To cope with the downturn TUI said it would aim to cut its fixed cost base by 30 percent, which could result in the loss of 8,000 roles, while shedding non-profitable activities and some assets.

TUI shares were down 2.9 percent at 09:32 GMT after reporting an underlying half-year loss that widened to 813 million euros ($882 million) from about 301 million euros ($336 million) in the same period last year, including a 470 million euro ($510 million) CCP virus-related hit in March. Its shares have slumped 70 percent in the past three months.

“We think that liquidity and leverage remain concerns, given uncertainty regarding the length of the shutdown and the type and magnitude of the recovery,” Barclays analysts said in a note.

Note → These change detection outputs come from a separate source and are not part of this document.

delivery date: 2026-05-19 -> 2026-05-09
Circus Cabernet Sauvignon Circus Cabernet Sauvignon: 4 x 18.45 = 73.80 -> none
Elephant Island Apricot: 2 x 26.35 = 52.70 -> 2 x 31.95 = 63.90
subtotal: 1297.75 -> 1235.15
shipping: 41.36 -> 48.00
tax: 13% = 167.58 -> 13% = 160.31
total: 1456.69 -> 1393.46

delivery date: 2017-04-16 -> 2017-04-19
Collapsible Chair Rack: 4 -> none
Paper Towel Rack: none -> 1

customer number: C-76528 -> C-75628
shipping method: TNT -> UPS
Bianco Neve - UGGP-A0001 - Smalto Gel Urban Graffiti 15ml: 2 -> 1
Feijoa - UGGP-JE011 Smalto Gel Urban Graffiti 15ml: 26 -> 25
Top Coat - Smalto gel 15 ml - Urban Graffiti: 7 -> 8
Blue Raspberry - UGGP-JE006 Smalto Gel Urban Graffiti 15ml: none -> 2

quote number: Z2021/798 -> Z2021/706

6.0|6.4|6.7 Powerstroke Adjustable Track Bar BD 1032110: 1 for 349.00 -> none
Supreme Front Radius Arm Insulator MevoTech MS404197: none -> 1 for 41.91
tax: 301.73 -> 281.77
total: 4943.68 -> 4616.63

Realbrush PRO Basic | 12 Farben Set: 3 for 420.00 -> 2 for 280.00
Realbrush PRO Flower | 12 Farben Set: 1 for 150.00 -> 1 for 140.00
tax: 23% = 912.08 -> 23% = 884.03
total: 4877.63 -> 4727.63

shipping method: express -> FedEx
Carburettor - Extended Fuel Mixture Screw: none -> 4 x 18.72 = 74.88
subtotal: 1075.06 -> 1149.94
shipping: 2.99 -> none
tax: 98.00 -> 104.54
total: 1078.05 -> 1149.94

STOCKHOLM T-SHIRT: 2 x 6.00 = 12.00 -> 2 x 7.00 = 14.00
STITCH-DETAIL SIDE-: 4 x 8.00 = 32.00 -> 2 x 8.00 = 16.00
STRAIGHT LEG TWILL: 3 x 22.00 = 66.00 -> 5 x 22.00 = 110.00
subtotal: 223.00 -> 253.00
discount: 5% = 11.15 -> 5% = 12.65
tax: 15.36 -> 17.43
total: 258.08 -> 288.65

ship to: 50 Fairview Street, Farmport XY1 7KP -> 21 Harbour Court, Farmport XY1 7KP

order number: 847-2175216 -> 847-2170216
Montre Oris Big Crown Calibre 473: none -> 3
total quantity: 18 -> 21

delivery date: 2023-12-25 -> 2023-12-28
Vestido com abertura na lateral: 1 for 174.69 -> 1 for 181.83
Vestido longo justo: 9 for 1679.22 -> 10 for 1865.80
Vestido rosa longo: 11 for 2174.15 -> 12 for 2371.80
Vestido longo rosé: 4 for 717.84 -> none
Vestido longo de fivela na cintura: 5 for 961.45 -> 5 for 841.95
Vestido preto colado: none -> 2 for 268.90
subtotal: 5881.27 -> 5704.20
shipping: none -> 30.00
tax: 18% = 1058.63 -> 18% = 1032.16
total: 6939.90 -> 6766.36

TUI said that turnover would decline significantly in the current financial year, with cost savings only partly compensating for the virus-induced slump.

Recovery Hopes

Forced to cancel holidays from mid-March, TUI was granted a 1.8 billion euro German state-backed bridging loan at the end of March, which it says must be paid back by mid-2022.

However, CEO Joussen said he is confident of a recovery, forecasting that tourism would be back at 2019 levels by 2021. He said demand for holidays would be strong once borders reopen and that there has been intense activity on the TUI website.

“Customers want to go on their holidays,” he said. “Politicians more and more take the view, particularly in Europe, that free movement is appropriate and adequate when it is safe.”

Asked about the 14-day quarantine rules that the likes of Britain and Spain have said they will implement, Joussen said they would be short-lived and it would not make sense for governments to implement them for the long term.